== REQUIREMENT ==
One number alone answers this: the count of lines below in which the word "Origem" is found.

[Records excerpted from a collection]
· · ·

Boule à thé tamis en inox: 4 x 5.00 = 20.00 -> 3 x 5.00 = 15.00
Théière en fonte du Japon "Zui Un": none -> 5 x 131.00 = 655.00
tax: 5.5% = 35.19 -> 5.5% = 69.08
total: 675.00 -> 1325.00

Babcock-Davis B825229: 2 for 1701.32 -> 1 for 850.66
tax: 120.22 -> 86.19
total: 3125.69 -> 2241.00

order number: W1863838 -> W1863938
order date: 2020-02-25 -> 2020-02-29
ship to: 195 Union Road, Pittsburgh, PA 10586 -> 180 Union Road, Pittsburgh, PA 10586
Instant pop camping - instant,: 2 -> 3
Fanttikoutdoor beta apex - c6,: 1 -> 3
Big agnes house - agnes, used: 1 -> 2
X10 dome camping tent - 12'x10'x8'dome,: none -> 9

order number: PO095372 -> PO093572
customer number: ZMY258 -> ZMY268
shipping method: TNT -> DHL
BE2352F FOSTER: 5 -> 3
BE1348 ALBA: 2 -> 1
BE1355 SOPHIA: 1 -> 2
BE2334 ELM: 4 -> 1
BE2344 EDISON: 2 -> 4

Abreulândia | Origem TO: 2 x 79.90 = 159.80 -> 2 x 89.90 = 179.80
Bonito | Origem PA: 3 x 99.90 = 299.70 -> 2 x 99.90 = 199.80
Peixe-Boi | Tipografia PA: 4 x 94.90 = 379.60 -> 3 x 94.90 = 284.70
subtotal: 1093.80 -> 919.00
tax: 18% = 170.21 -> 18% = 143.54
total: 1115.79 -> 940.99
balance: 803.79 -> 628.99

· · ·

== ANSWER SPACE ==
2